14.5 The Customer agrees to indemnify and keep indemnified the Supplier against any and all losses, lost profits, damages, claims, costs (including legal costs on a full indemnity basis), actions and any other losses and/or liabilities suffered by the Supplier and arising from or due to any breach of contract, any tortious/delictual act and/or omission and/or any breach of statutory duty by the Customer.
14.6 The Supplier may source Hired Goods from a third party. The Customer shall indemnify the Supplier against any Liability arising out of, or connected to, any claim brought by that third party, save to the extent that the Liability was a result of the Supplier’s breach of the Contract or negligence.
14.7 No waiver by the Supplier of any breach of this Contract shall be considered as a waiver of any subsequent breach of the same provision or any other provision. If any provision is held by any competent authority to be
unenforceable in whole or in part the validity of the other provisions of this Contract and the remainder of the affected provision shall be unaffected and shall remain in full force and effect.
14.8 The Supplier shall have no Liability to the Customer for any delay and/or non- performance of a Contract to the extent that such delay is due to any Force Majeure events. If the Supplier is affected by any such event then time for performance shall be extended for a period equal to the period that such event or events delayed such performance.

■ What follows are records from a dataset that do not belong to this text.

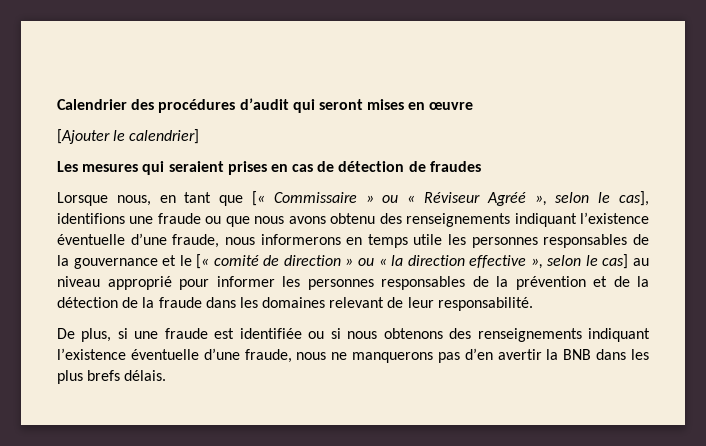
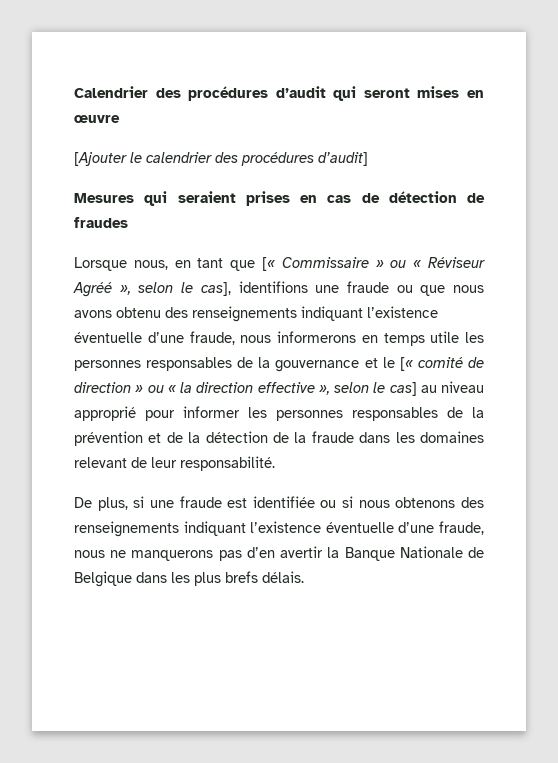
- [Ajouter le calendrier]
- Les mesures qui seraient prises en cas de détection de fraudes
+ [Ajouter le calendrier des procédures d’audit]
+ Mesures qui seraient prises en cas de détection de fraudes
- De plus, si une fraude est identifiée ou si nous obtenons des renseignements indiquant l’existence éventuelle d’une fraude, nous ne manquerons pas d’en avertir la BNB dans les plus brefs délais.
+ De plus, si une fraude est identifiée ou si nous obtenons des renseignements indiquant l’existence éventuelle d’une fraude, nous ne manquerons pas d’en avertir la Banque Nationale de Belgique dans les plus brefs délais.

14.9 All third party rights are excluded and no third parties shall have any rights to enforce the Contract by virtue of the Contracts (Rights of Third Parties) Act 1999. This shall not apply to any finance company with whom the Supplier has an outstanding finance agreement relating to the Hire Goods. Such finance company shall, subject to the Supplier’s consent, have the right to enforce this Contract as if they were the Supplier.
14.10 The Supplier may transfer, assign, charge, or otherwise dispose of a Contract, or any of its rights or obligations arising under it, at any time during the term of the Contract.
14.11 The Supplier may subcontract its obligations under the Contract but the Supplier shall remain liable for the performance of its obligations to the same extent as it would have been but for the subcontracting.
14.12 These terms and conditions and any Confirmation constitute the entire agreement between the parties and supersede and extinguish all previous agreements, promises, assurances, warranties, representations and understandings between them, whether written or oral, relating to its subject matter.
14.13 each party agrees that it shall have no remedies in respect of any statement, representation, assurance or warranty (whether made innocently or negligently) that is not set out in the terms and conditions or any Confirmation. Each party agrees that it shall have no claim for innocent or negligent misrepresentation, or negligent misstatement, based on any statement in this agreement.
14.14 This Contract is governed by and interpreted in accordance with the law of the country where the Supplier is located and that country will have exclusive jurisdiction in relation to this Contract.
14.15 The Supplier undertakes to supply only safety equipment and/or related services that fully comply with the standards and regulations and claims made relating to those products and/or related services. Where appropriate, the Supplier will maintain up to date technical files and associated documentation to ensure that regulatory compliance information can be supplied upon request. Where products are sourced from external organisations, those external organisations may hold technical files relating to the products being offered.